Inflation in the US remained moderate again in December, boosting hopes that the US Federal Reserve (Fed) may soon cut rates. US traders were nevertheless cautious ahead of this week’s Federal Open Market Committee meeting on Wednesday, where the Fed is expected to keep rates steady again. Meanwhile, European stocks were up considerably to finish the last session of the week. On Monday, Asian markets were trading mostly higher despite concerns about struggling property giant China Evergrande, which was ordered to liquidate on Monday.

Date
Author
Shane Strowmatt, LGT
Reading time
5 minutes
Personal Consumption Expenditures
© Shutterstock

US Personal Consumption Expenditures (PCE) price index was up 0.2% in December when compared to November. Core PCE – which strips out volatile food and energy prices and is the Fed’s preferred gauge of inflation in the US economy – also gained 0.2% compared to November. When compared to the same month a year ago, core PCE was up 2.9%. While that number is still higher than the Fed’s target of 2%, a month-on-month reading of around 0.2% over several months will likely bring annual inflation within the range the Fed considers to be acceptable. Recent solid economic data out of the US have lowered the probability of a cut as early as March, but most market participants still expect rates to fall by the summer.

In New York, stock indices couldn’t keep up the pace to end the week after reaching multiple new highs earlier in the week.

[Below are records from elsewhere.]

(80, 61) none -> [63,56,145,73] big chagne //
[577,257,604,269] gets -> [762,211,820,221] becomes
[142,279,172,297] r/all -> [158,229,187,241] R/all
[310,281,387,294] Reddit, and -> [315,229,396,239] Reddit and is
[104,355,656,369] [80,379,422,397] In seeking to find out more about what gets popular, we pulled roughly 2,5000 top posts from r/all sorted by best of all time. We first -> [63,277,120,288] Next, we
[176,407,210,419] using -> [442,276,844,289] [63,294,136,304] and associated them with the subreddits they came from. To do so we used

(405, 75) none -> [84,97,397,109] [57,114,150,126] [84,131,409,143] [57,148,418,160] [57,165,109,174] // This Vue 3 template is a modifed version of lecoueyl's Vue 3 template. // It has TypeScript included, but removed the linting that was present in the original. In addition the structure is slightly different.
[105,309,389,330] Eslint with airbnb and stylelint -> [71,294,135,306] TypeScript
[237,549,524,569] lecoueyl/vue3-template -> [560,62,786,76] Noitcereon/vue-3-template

The Dow Jones Industrial finished Friday’s session up 0.2% but the S&P 500 fell 0.1%. The Nasdaq-100 dropped 0.6%, dragged down by chipmaker Intel, which lost nearly 12% after reporting quarterly results and an outlook that failed to meet market expectations.

Luxury goods company LVMH shares shot up nearly 13% on Friday after the company posted solid fourth-quarter results on Thursday after the close of trading. The strong performance also benefitted the company’s French luxury rivals, with Kering and Hermes shares both up around 6.6%. LVMH’s strong performance on Friday helped France’s CAC 40 to a gain of 2.3%. The Euro Stoxx 50 closed 1.2% higher.

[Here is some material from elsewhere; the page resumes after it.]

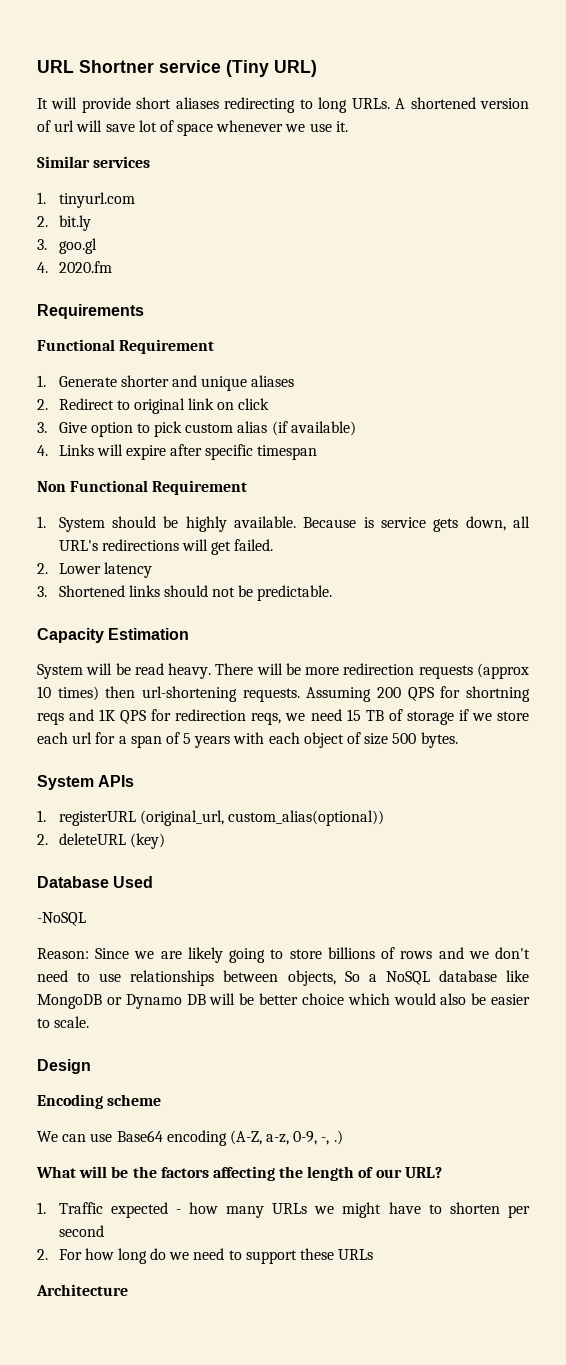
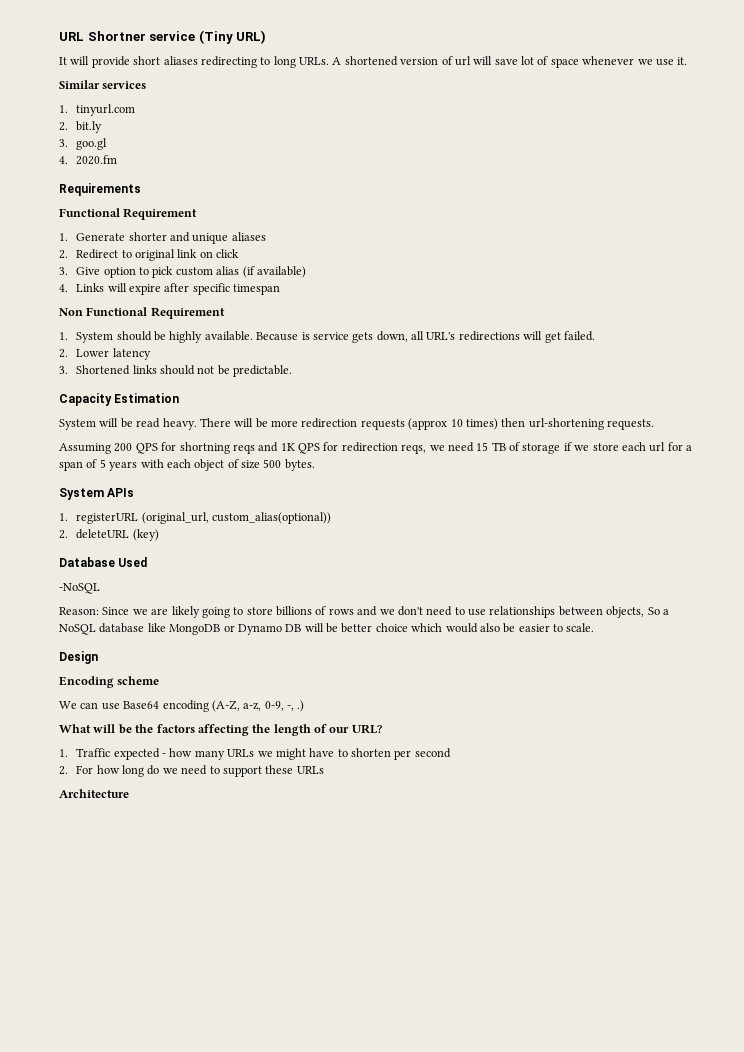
(300, 695) none -> (654, 424) //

In the Asia-Pacific region, stock markets were trading mostly higher to start the week. Hong Kong’s Hang Seng Index was up 0.8%, while the Shanghai Composite lost 0.3%. Trading of shares of Evergrande was halted on Monday following an order to liquidate the property developer by a court in Hong Kong. The company, which has liabilities totalling more than USD 300 billion, has been struggling to reach a restructuring deal with creditors. Elsewhere in Asia, Tokyo’s Nikkei 225 gained 0.8% and in South Korea, the Kospi was 0.9% higher. In Australia, the S&P/ASX 200 finished Monday’s session with a gain of 0.3%.

Consumer sentiment in Germany was looking bleak to start off the new year. The GfK Consumer Climate showed both economic and income expectations in sharp decline. Consumer sentiment dropped 4.3 points from the previous month to -29.7 points in the February forecast. The main reasons for the poor mood among consumers are crises and war, as well as high inflation, according to GfK. Germany’s DAX gained 0.3% on Friday.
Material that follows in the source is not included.